В ответ — ни звука; ни старуха, ни старик, по-видимому, не слышали. Байрон и не предполагал, что старик услышит. «Ему помощь не нужна», — думает он. «Ему-то нет. Ему мешать нужно», — думает он, вспоминая полуобморочное и вместе с тем маниакально-напряженное забытье, в котором вот уже двенадцать часов — с тех пор как они встретились — пребывает старик, таскаясь с места на место за своей женой. «Ему мешать нужно. Не ей одной, пожалуй, повезло, что он такой беспомощный». Он наблюдает за женщиной. И произносит тихо, почти ласково:
— Продолжайте. Скажите ему, чего вы хотите. Он хочет знать, чего вы от него хотите. Скажите ему.
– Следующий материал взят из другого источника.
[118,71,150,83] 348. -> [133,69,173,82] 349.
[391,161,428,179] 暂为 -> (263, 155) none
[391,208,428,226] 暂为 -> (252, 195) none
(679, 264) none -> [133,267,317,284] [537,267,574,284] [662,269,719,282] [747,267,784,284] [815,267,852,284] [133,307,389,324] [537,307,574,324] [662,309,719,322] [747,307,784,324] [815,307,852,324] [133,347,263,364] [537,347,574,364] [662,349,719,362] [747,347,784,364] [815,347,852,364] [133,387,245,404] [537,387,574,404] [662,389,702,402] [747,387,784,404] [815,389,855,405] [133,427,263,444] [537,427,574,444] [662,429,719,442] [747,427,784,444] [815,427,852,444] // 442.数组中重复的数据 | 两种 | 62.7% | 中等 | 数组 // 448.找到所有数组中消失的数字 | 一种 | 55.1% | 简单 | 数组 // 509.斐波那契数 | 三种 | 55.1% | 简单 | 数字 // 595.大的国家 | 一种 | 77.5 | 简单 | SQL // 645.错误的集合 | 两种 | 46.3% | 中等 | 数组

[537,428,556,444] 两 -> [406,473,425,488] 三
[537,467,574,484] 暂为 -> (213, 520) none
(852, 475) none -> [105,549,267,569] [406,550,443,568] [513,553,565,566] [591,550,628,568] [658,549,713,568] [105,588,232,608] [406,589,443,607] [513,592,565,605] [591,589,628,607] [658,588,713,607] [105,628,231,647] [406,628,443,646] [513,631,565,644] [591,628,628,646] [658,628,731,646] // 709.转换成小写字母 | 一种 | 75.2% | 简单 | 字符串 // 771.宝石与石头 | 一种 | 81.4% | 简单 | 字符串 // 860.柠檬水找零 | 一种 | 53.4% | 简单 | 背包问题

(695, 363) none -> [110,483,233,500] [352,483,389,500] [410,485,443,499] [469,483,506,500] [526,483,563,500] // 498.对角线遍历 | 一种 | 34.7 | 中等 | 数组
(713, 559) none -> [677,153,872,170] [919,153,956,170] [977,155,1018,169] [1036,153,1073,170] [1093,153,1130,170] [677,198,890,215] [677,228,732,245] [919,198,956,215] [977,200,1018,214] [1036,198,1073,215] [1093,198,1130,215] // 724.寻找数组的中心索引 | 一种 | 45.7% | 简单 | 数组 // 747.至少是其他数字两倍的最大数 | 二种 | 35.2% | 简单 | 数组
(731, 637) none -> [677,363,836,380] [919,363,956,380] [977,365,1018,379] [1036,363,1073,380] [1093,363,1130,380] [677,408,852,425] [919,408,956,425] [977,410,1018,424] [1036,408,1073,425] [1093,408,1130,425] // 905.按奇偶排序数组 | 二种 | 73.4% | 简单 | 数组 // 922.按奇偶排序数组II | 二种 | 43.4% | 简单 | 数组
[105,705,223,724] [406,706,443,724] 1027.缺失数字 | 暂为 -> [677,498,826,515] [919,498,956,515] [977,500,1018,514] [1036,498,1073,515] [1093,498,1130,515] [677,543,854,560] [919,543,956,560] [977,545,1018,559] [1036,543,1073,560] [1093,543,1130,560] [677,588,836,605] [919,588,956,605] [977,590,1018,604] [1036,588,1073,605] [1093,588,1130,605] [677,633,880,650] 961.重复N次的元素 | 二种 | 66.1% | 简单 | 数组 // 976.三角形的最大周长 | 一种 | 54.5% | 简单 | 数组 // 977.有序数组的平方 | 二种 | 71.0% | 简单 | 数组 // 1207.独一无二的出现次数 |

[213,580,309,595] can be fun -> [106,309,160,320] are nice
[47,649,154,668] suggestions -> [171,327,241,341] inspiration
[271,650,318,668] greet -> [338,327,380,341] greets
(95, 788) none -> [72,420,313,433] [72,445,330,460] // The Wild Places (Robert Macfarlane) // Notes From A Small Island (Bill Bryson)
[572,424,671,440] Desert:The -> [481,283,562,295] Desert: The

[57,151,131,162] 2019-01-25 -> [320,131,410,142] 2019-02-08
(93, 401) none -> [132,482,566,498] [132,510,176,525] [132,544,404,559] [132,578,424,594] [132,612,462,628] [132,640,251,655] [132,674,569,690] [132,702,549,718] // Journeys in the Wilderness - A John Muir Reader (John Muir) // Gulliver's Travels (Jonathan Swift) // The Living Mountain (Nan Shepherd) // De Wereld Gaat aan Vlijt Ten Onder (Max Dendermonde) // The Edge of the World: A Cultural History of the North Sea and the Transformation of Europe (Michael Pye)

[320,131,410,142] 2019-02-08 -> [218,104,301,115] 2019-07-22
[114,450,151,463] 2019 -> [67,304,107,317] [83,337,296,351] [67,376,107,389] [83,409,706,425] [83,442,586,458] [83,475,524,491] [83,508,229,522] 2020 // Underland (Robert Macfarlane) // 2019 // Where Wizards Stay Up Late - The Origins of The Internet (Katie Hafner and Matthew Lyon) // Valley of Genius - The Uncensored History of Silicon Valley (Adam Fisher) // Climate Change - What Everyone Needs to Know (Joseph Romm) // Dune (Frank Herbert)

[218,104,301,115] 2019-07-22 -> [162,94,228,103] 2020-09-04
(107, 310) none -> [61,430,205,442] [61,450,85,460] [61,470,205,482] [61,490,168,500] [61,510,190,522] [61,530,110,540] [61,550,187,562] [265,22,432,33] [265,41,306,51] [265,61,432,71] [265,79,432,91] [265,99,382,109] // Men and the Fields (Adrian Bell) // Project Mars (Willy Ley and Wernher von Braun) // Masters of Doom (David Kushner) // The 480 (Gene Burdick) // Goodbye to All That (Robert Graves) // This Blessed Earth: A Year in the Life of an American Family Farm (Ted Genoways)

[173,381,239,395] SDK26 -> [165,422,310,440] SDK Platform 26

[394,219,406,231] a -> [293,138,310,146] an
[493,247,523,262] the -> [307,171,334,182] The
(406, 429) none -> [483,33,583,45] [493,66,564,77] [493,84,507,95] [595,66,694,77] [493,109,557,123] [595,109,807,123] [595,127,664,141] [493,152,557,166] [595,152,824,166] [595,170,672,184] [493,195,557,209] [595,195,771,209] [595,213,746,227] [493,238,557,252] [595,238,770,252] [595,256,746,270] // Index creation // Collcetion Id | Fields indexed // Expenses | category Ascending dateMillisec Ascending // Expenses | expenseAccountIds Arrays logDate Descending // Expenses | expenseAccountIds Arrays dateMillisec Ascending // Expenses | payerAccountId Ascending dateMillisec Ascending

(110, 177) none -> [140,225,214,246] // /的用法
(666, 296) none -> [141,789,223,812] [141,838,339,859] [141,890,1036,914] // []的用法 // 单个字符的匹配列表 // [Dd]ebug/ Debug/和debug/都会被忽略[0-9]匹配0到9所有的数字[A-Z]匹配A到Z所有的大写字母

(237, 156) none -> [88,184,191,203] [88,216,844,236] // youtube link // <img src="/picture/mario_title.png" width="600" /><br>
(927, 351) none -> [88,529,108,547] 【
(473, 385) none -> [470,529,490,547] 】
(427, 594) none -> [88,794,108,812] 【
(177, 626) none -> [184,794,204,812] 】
— Я думала… — начинает она. Она говорит не шелохнувшись. Голос у нее не столько неуверенный, сколько скрипучий, точно его вынуждают произносить что-то, лежащее за пределами речи, — то, что можно только знать, чувствовать. — Мистер Банч сказал, что может быть…
— Что? — спрашивает Хайтауэр. Он говорит резко, нетерпеливо, несколько визгливым голосом; он тоже не пошевелился и сидит, откинувшись, в кресле, руки — на подлокотниках. — Что? Что может быть?
— Я думала… — Голос снова замирает. За окном — ровное гудение насекомых. Голос раздается снова, невыразительный, тусклый; при этом она сидит, тоже чуть опустив голову, словно прислушивается, внимательно и тихо, к собственному голосу: — Он — мой внучек, моей дочери сынок. Я только подумала, что если бы я… если бы он… — Байрон тихо слушает, думая
— Продолжайте, — говорит Хайтауэр высоким нетерпеливым голосом, — продолжайте.
— Ведь когда я его видела, он ни ходить, ни говорить еще не умел. Тридцать лет я его не видела. Я не говорю, что он не сделал того, про что люди рассказывают. Что он не должен пострадать за это, как заставил страдать людей, которые любили и потеряли близких. Но если бы его хоть на денек могли отпустить. Как будто ничего этого еще не случилось. Как будто люди ничего еще против него не имеют. И было бы так, как будто он просто уехал надолго, стал за это время взрослым и вернулся. Если бы стало так хоть на один день. А после я бы не вмешивалась. Если он это сделал, то не мне защищать его от наказания. Только на один день, понимаете? Как будто он уехал надолго, вернулся и рассказывает мне про то, как ездил, и ни одна живая душа не держит против него зла.